Every well is naturally filtered by the layers of the ground. Doesn't matter if it's artesian or you have to pump the water up. As far as the testing goes, depends on where you're at and what type of test you have done. Our health department only requires a basic bacteria test. It tests for Total coliform and e. coli. That test in our local lab only costs $20. Now, you can chlorinate an artesian well. It has to be capped and then injected into the well. Usually those bacteria get into the well during drilling or any work being done and can show up if the well has not been disinfected after the work is complete. Interesting enough EPA does not approve bleach for disinfecting wells, yet our health department allows it. Anyway we're now required to disinfect wells that we work on after we're done with it, but i've always done this because sometimes the new wells would sit for months before they would be used. Bleach isn't all that strong anyway. I use chlorine pellets that are approved for use with drinking water for shock treatment and those are much more concentrated then bleach anyway. Some wells will take more then others. I've went in and cleaned old wells that hadn't been used in 20 years and the water would be nasty and stagnant like you wouldn't believe, but once cleaned up and used they are fine. Other wells the water does move, you may not be able to hear it but it's moving. They can be a bit more difficult to do a shock treatment on sometimes.


----------



## uppakut

*Colaform present in water*

Recently after sending my water to the lab, the results stated Colaform was present in the water. My well is 500ft deep. I am not sure on how much water it bold. I started the initial treatment process by adding 2 chlorine pucks(crushed). I was not able to smell the chlorine as I ran the faucet. I added 2more pucks and 2 gallons of bleach. Still I couldn't smell the chlorine in the water. Finally I used my pool water test kit. I definitely have way too much chlorine in the water. I have run the water for a week approximately an hour per day. I still have the chlorine in my system. Every now and then my water is rusty in appearance. I have a CSI water softener system. I have not put the system online yet. Would be a good idea to get the system online to filter what chlorine may be left in the well water.


----------



## Meerkat

rockwellmj said:


> I drill wells for a living and we are reqired by the state to shock a new well with chlorine. As for your well you can do the same depending on what type of well it is. what is the reason for chlorinating your well? Have you had the water tested and it is positive for bacteria? If you are only doing to get rid of the smell you can do this with a carbon filter. Or you can install a chlorinator that will inject a little chlorine only when the pump is on and then it will have time in the water setting in the tank, then you can install the carbon filter to remove the chlorine from the water. Any questions please feel free to ask.
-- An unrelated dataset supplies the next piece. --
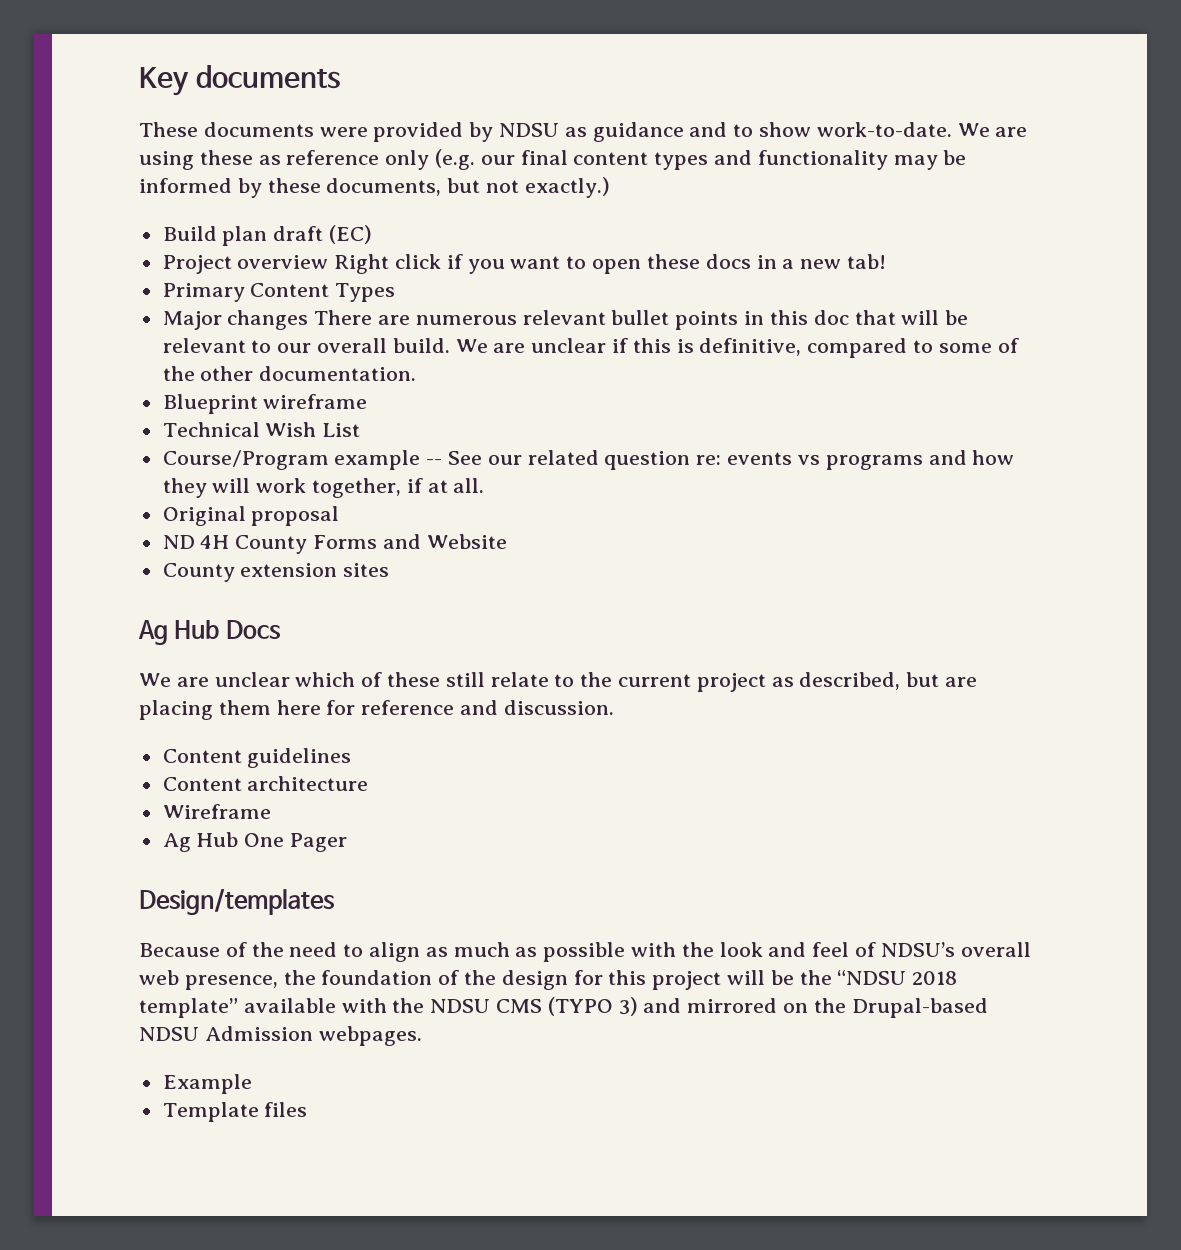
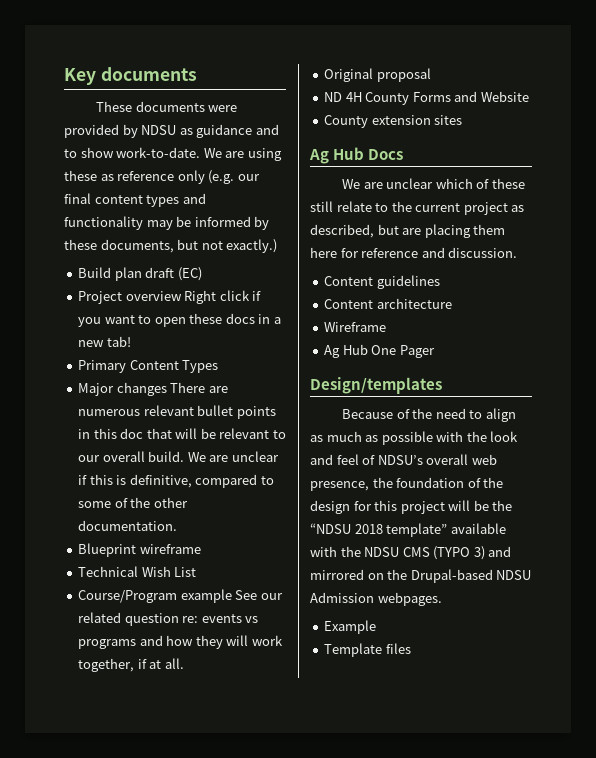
[426,459,443,465] -- -> (232, 596) none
We always poured bleach in our wells in Stone Mt.Ga..Don't know what kind of aquifer it came from,but I never heard it hurt anyone.I use to dislike that well,now I wish I had one just like it.I may have one but not sure it works.Also ours then was dirt walls.These insane do gooders tied to chemicle co.s lie,imo.


----------



## Meerkat

Well_Driller said:


> Every well is naturally filtered by the layers of the ground. Doesn't matter if it's artesian or you have to pump the water up. As far as the testing goes, depends on where you're at and what type of test you have done. Our health department only requires a basic bacteria test. It tests for Total coliform and e. coli. That test in our local lab only costs $20. Now, you can chlorinate an artesian well. It has to be capped and then injected into the well. Usually those bacteria get into the well during drilling or any work being done and can show up if the well has not been disinfected after the work is complete. Interesting enough EPA does not approve bleach for disinfecting wells, yet our health department allows it. Anyway we're now required to disinfect wells that we work on after we're done with it, but i've always done this because sometimes the new wells would sit for months before they would be used. Bleach isn't all that strong anyway. I use chlorine pellets that are approved for use with drinking water for shock treatment and those are much more concentrated then bleach anyway. Some wells will take more then others. I've went in and cleaned old wells that hadn't been used in 20 years and the water would be nasty and stagnant like you wouldn't believe, but once cleaned up and used they are fine. Other wells the water does move, you may not be able to hear it but it's moving. They can be a bit more difficult to do a shock treatment on sometimes.


 I agree.Bleach like most everything else is not what it use to be.Tablets are better,but i:wave:ts all still clorine.


----------



## Meerkat

backlash said:


> Our department of health did free water testing at one time.
> Might call your local DOH.
> I paid to have my well water tested.
> Cost $40.
> They found chloroform bacteria and I treated it with bleach.
> If your artisan well is contaminated I'm not sure you could treat it.
> If you have been drinking it without problems then I would keep on drinking it,


 Our aquifer is spring fed.Don't know how long before the gulf starts floing in thanks to Coke and Nestles we already lost several springs that had been here since time .So whatever we are drinking now is what will be in the other well we want to use.We have local divers who swim under us all the time.I'll se if I can find the video.


----------



## cas4green

I have lived on my property since Oct. 2000 and have never treated my well. With a sandy bottom that sits 600ft down and the 3HP pump that is at 560-580ft our water taste better then most bottle waters. The only thing I have added is a sediment filter as we have a lot of red clay(duh Ga.) and the sparkly stuff that you see in the lake water....a mile away!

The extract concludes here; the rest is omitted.